The Protestant Establishment: Aristocracy & Caste in America (1964) – E. Digby Baltzell, SPS 1932

The Protestant Establishment: Aristocracy & Caste in America

Biographical Notes (adapted from Wikipedia)
Baltzell was born to a wealthy, Episcopalian family. He graduated from the University of Pennsylvania in 1940. After World War II service as a naval aviator he earned his doctorate from Columbia University. He later became the eminent Penn sociologist credited with the popularization of the acronym WASP (White Anglo-Saxon Protestant). The term changed perceptions of American society and even American history, bringing forth new insight into the workings of the ruling elite of America.
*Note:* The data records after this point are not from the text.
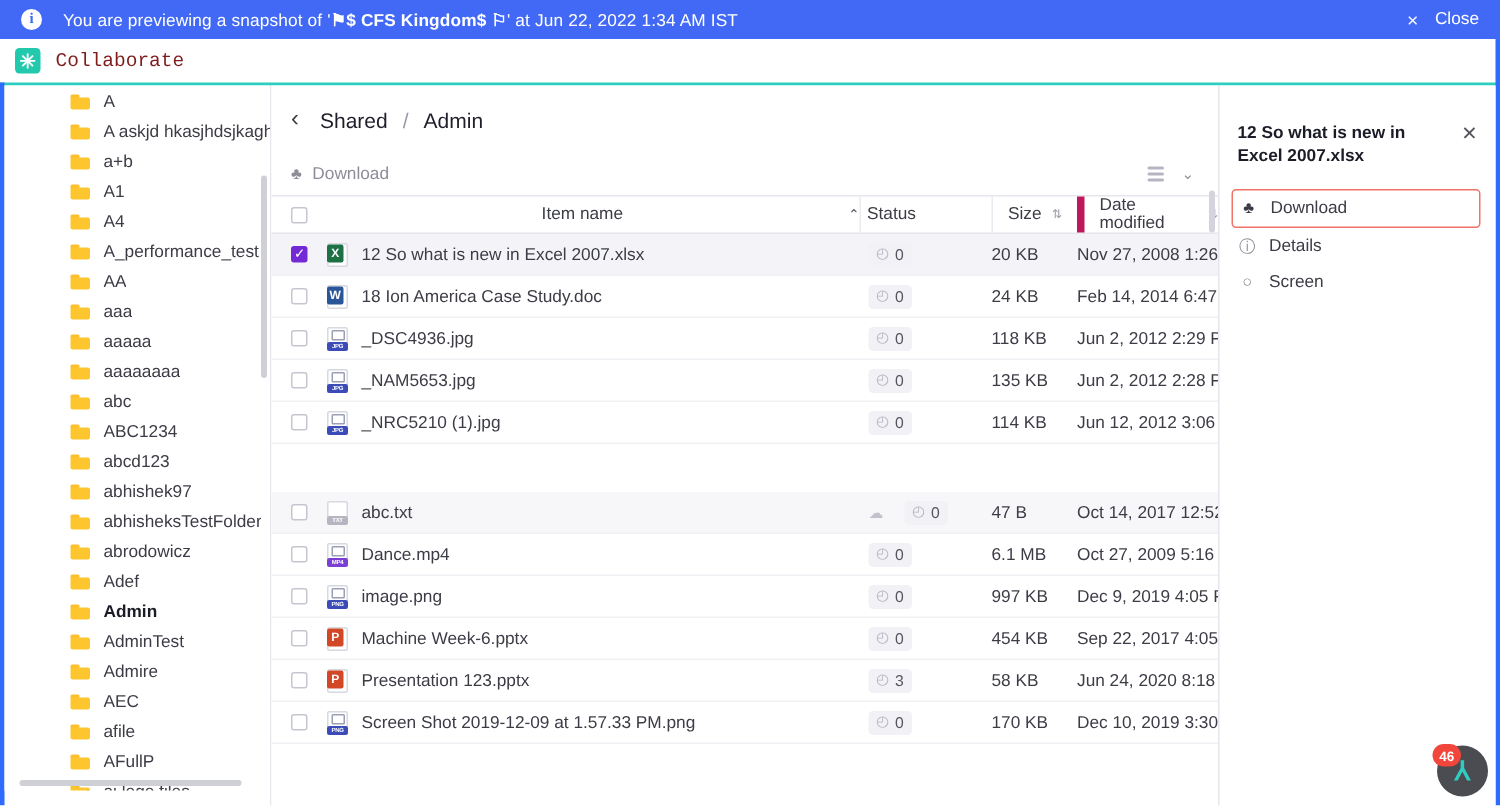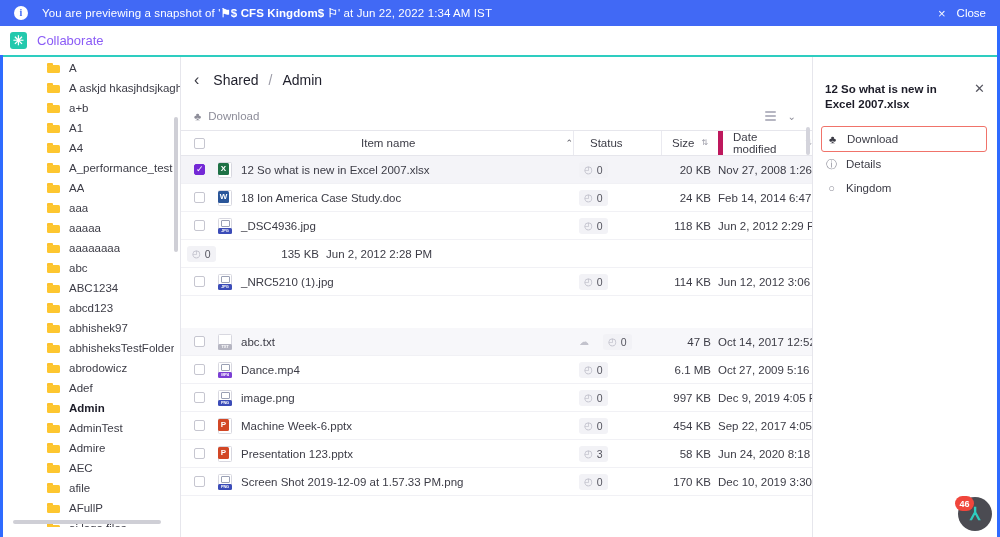"Collaborate" .prod-title { color: #8b5cf6 -> #7f1d1d; font-family: none -> Liberation Mono, monospace }
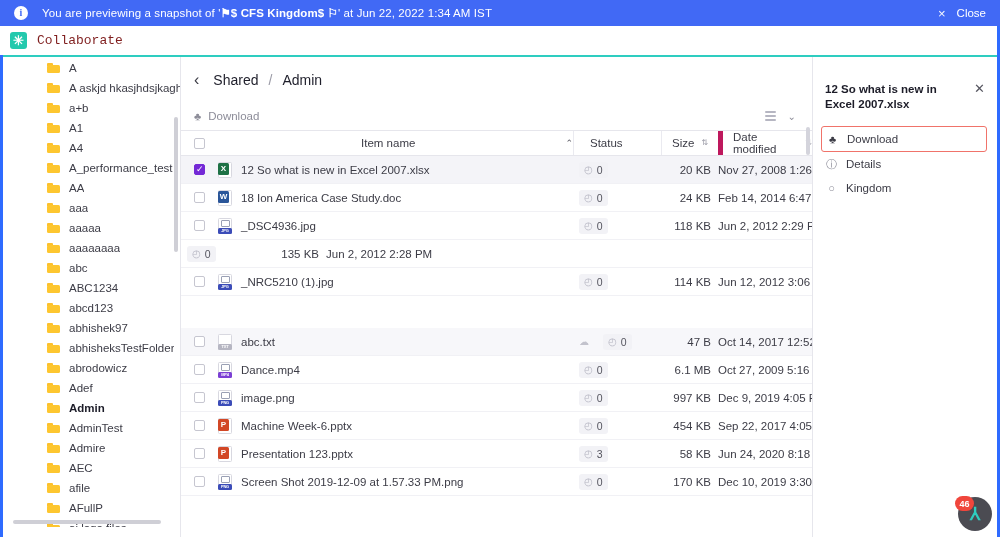"Status" .th-status { padding-left: 16px -> 4px }
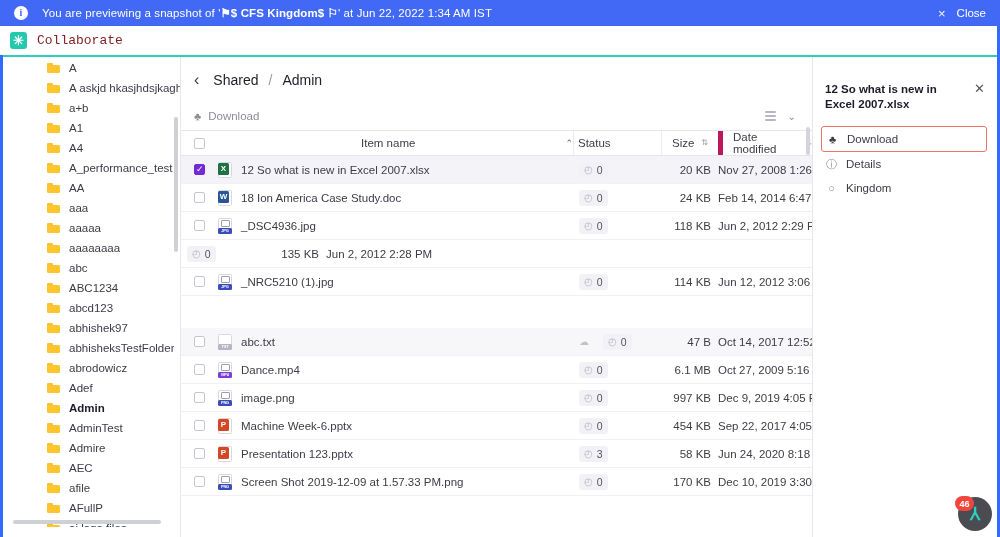"20 KB" .c-size { text-align: right -> none }
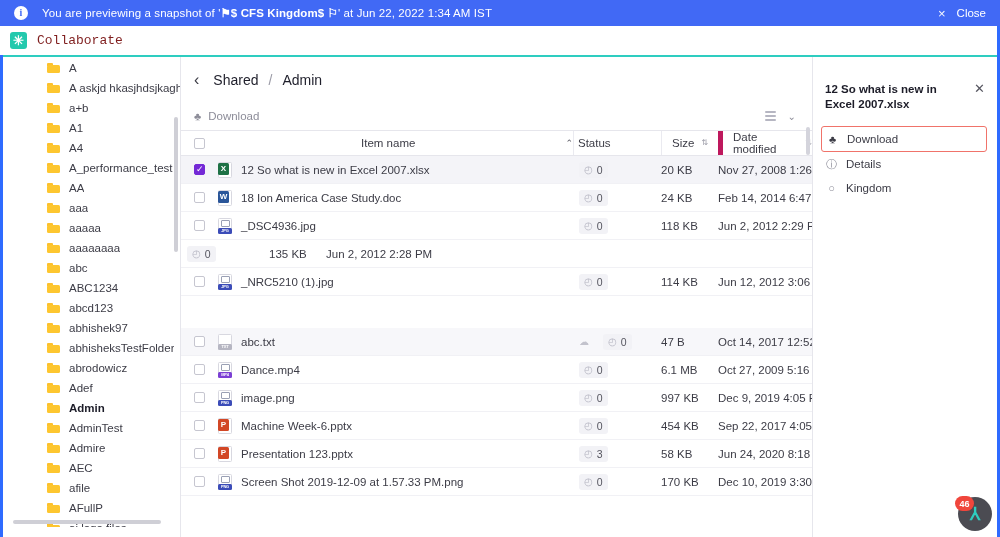"Kingdom" span { text: Kingdom -> Screen }
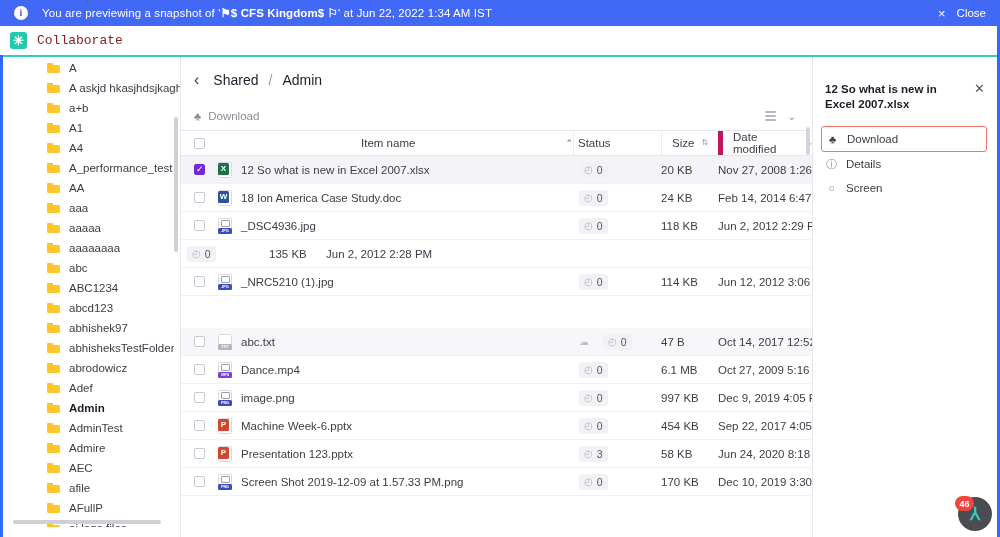"_NAM5653.jpg" div.c-name { html: none -> <div> <span></span> <span> <span></span> <span></span> <span>JPG</span> </span> <span>_NAM5653.jpg</span> </div> }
Those who knew “Digby” describe him as a dapper figure in tweed jackets and bow ties, popular in a slightly aloof way, but always courteous and accessible. He could often be seen pedaling an old one-speed bicycle between his DeLancey Place home and Penn’s West Philadelphia campus. It was apparent to students in his classes that he disdained the use of mathematical and statistical models as crutches to support sociological hypotheses. During the Vietnam conflict he once asked a class of predominantly male students the odds of being shot if one were sent into combat in Southeast Asia. After dismissing a few statistical responses from students, he gave the answer. “Fifty-Fifty,” he declared. “Either you will or you won’t.”

After serving on the faculty of Sociology at the University of Pennsylvania from 1947 to 1986, he retired in 1986. Until his death in 1996 Baltzell was Emeritus Professor of History and Sociology. His accomplishments include being appointed to the Danforth Fellow at the Society for Religion in Higher Education of the Princeton Theology Seminary from 1967 to 1968, Charles Warren Research Fellow at Harvard University from 1972 to 1973, and Guggenheim Fellow from 1978 to 1979. He is member of the American Sociology Association, the American Studies Association, and the Pennsylvania Historical Society.
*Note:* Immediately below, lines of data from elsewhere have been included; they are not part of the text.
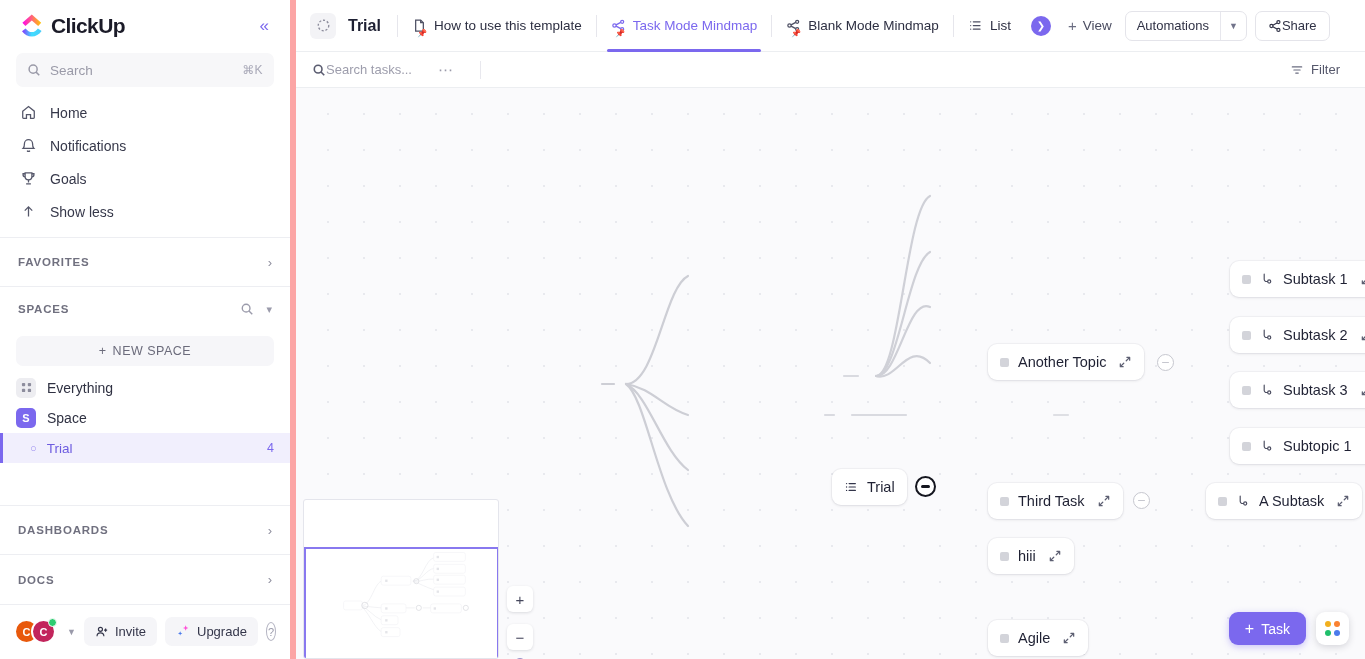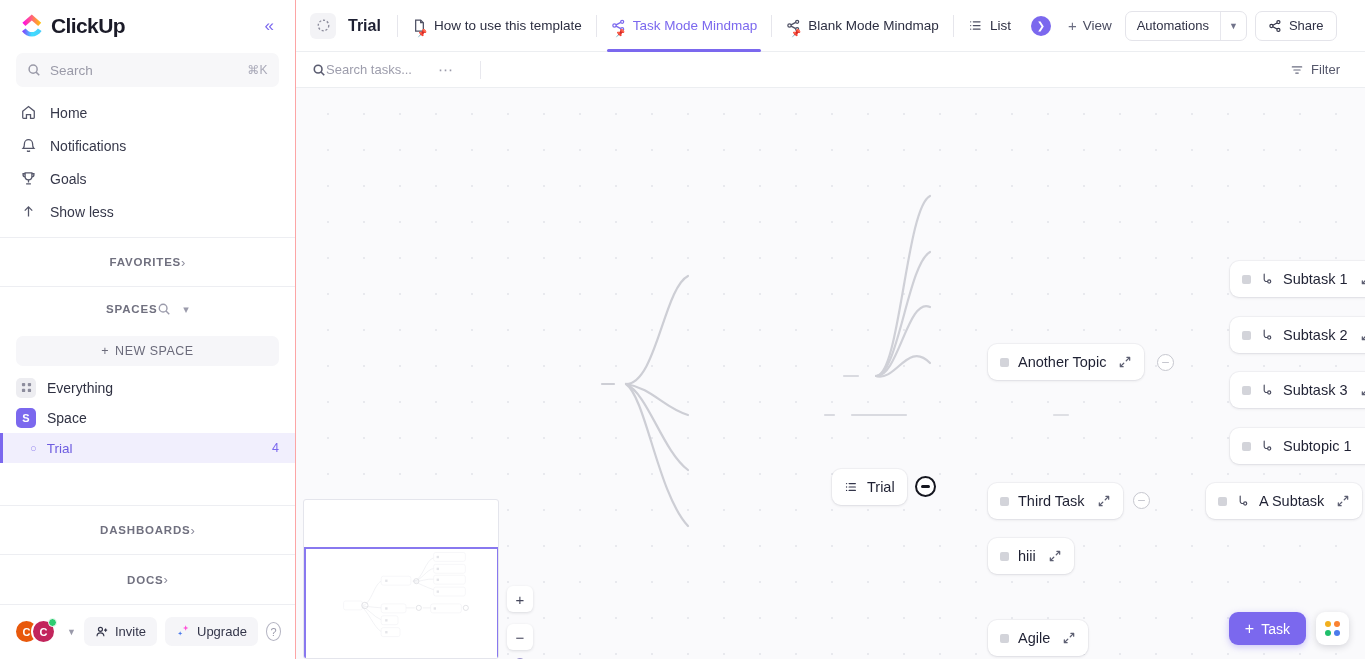"ClickUp" .sidebar { border-right: 1px solid #fca5a5 -> 6px solid #fca5a5 }
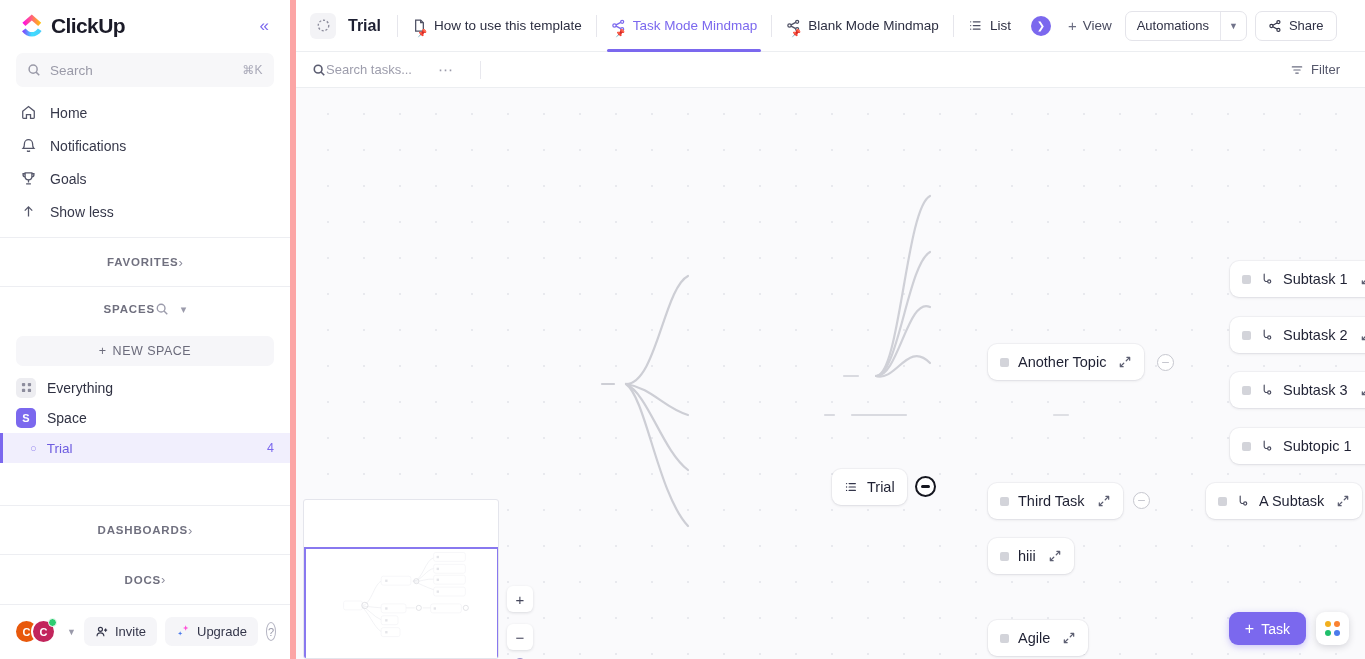"Share" .share-btn { gap: 7px -> none }
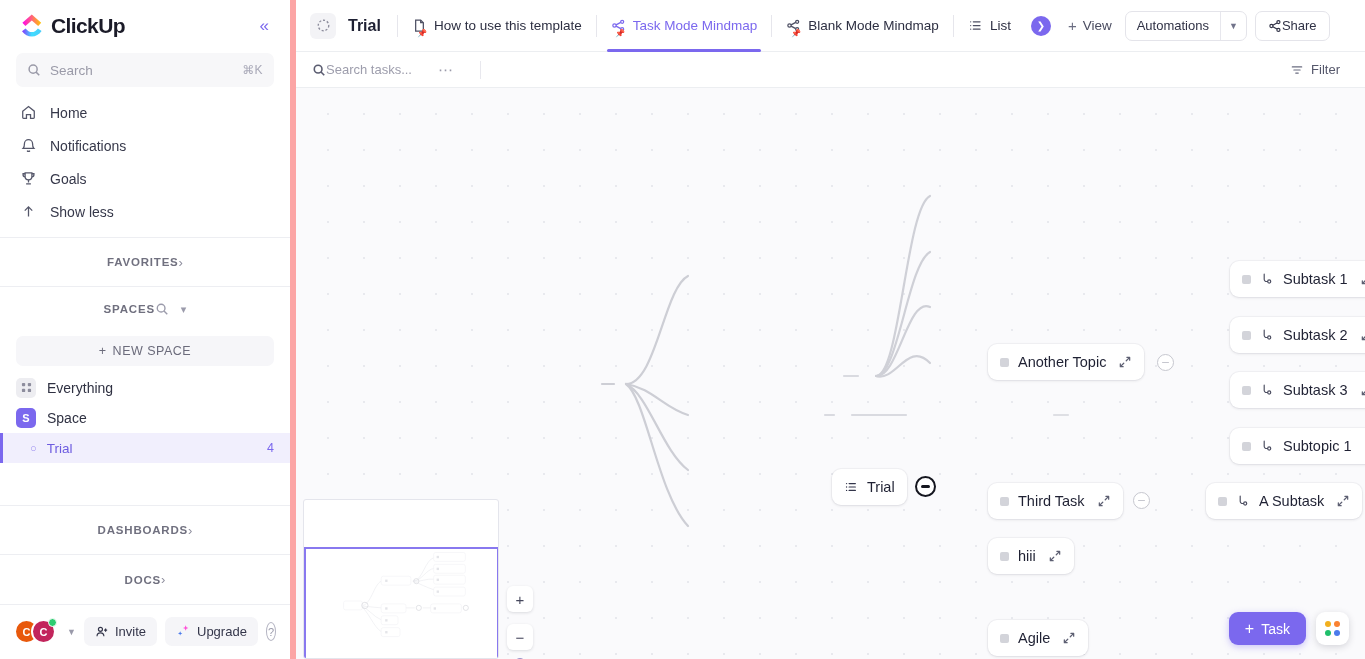"FAVORITES" .sb-sec { justify-content: center -> space-between }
A group of devoted former students are currently working to raise funds for a carved stone gargoyle in Digby’s likeness which will be added to the University of Pennsylvania’s famed Quadrangle dormitory in preparation for a celebration of centennial of Digby’s birth in 2015.

In The Protestant Establishment, Baltzell is often mistakenly credited with inventing the ethnonym White Anglo-Saxon Protestant, or WASP; Baltzell was not the first to use this term, but his seminal work made the term commonplace.

Despite Baltzell’s own WASP-y upbringing, he makes it clear that rigid class segregation is contrary to our nation’s founding principles.  The general class structure is essential, but social mobility is just as vital.  He writes:

“Our own best traditions have stressed equality of opportunity in a hierarchical and open-class society… But at the same time I am convinced that these traditions are being threatened in our time by the divisive forces of racial and ethnic prejudice.”

In a democracy, Baltzell writes, there is an “open elite” – every individual has the equal opportunity to elevate their social status given enough effort. Therefore, in an ideal democracy, the ruling class will constantly be in transition and open to anybody. The WASP establishment is a “closed upper class” – members of the elite by birthright, preventing others from sharing their status.  It’s actually a good thing to have a ruling class when its membership is based on ability, because it ensures strong leaders for the nation.  It’s only a bad thing to have a ruling class that prevents upward mobility – one of the primary reasons for the French Revolution.

“We have remained a relatively free and stable society largely because we have maintained a balance between the liberal democratic and the authoritative aristocratic processes.  On the other hand, there is a crisis in American leadership in the middle of the twentieth century that is partly due, I think, to the declining authority of an establishment which is now based on an increasingly castelike White-Anglo-Saxon-Protestant upper class.”

Approaching its 50th anniversary, this influential text is well worth another look.